Before proceeding to act, the Bishop was wont to weigh most carefully not only his acts in themselves, but, also, all their consequences.  From this there resulted in him sometimes a certain slowness in pronouncing judgment in affairs of importance—a slowness which, doubtless, did not originate in indecision of character, but rather in discretion of mind, which desired to act with deliberation, and only come to a determination after thorough acquaintance with the subject in question.  Knowing, besides, that Truth is eternal in its nature, and that the hour of its triumph must inevitably arrive, he was endowed with that virtue, the rarest in the world—patience.  Monseigneur Laurence could wait.
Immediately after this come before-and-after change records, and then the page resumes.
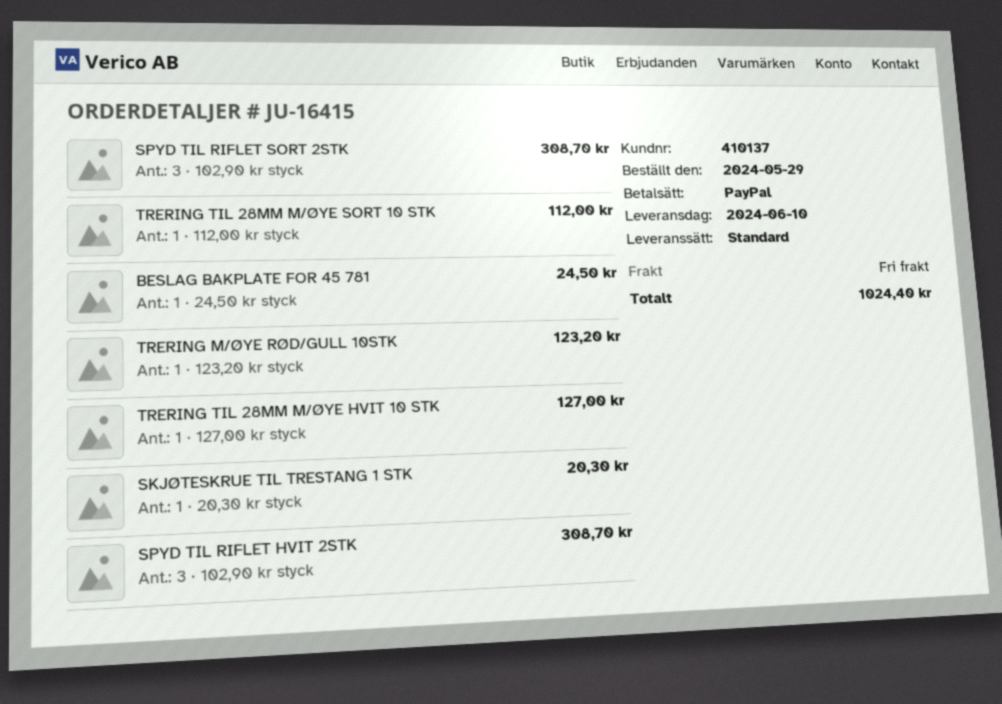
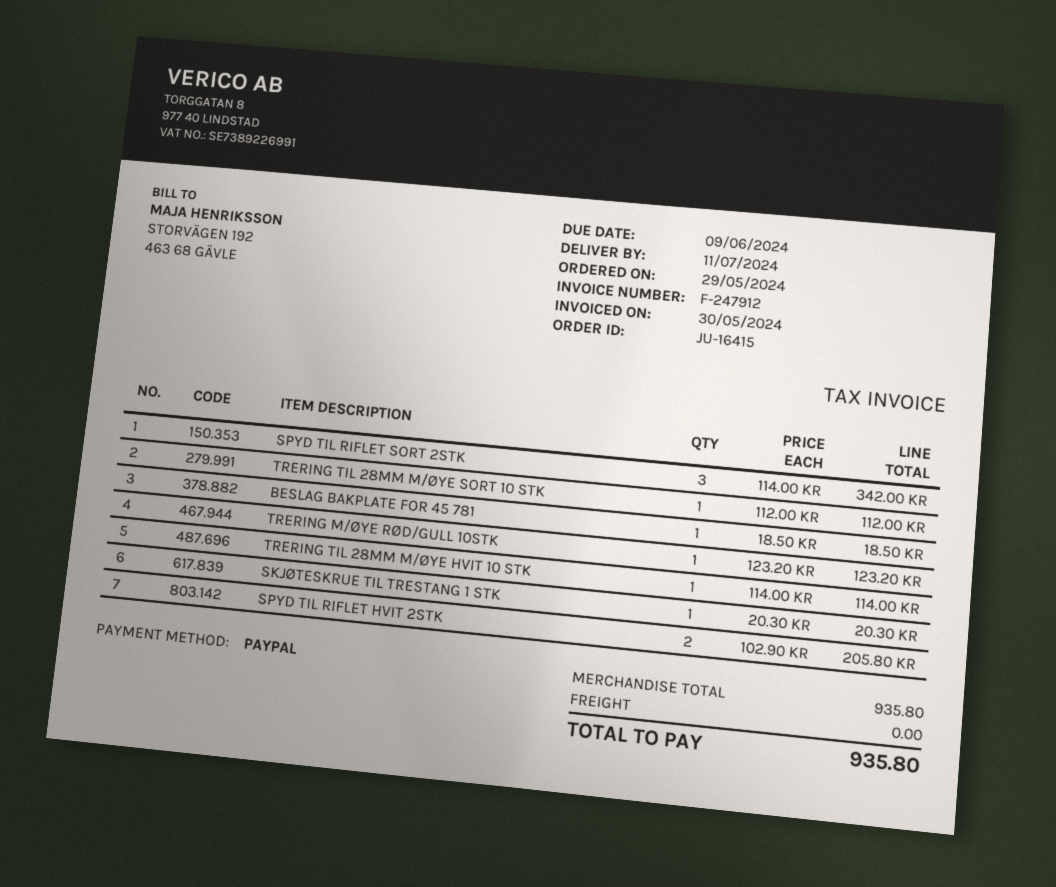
delivery date: 2024-06-10 -> 2024-07-11
SPYD TIL RIFLET SORT 2STK: 3 x 102.90 = 308.70 -> 3 x 114.00 = 342.00
BESLAG BAKPLATE FOR 45 781: 1 x 24.50 = 24.50 -> 1 x 18.50 = 18.50
TRERING TIL 28MM M/ØYE HVIT 10 STK: 1 x 127.00 = 127.00 -> 1 x 114.00 = 114.00
SPYD TIL RIFLET HVIT 2STK: 3 x 102.90 = 308.70 -> 2 x 102.90 = 205.80
total: 1024.40 -> 935.80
Gifted with uncommon powers of observation, Monseigneur Laurence knew mankind thoroughly, and possessed in a high degree the difficult art of managing and guiding them.  Unless the interests of religion were at stake and there was some particular reason for publicity, he carefully avoided any clashing of opinion, disagreements and disputes, knowing as he well did, that to excite feelings of hostility against the Bishop, was, owing to the natural bent of the human heart, to make enemies to the Episcopacy and religion.  His prudence was extreme, and having to steer the bark of Peter through the whole extent of his Diocese, he was thoroughly imbued with a sense of his own responsibility.  Ever on the watch to observe the state of the sea and the direction of the wind, he not seldom gazed down into the depths of the water and carefully looked out for the first appearance of breakers.
Remarkable for his skill in the administration of affairs, orderly in his habits, a strict disciplinarian, and combining in his person apostolic simplicity with diplomatic prudence, he had been always, from the reign of Louis Philippe to the re-establishment of the Empire, very highly appreiated by the different governments which succeeded each other.  When Monseigneur Laurence demanded any thing, it was known beforehand in the highest quarters, that what he demanded was certainly just and very probably necessary, and he never met with a refusal.
Thus, for a long time past, in this Pyrenean diocese, the spiritual and temporal authority had been on the best possible terms with each other, when those miraculous events occurred at Lourdes, of which we have treated in the present work.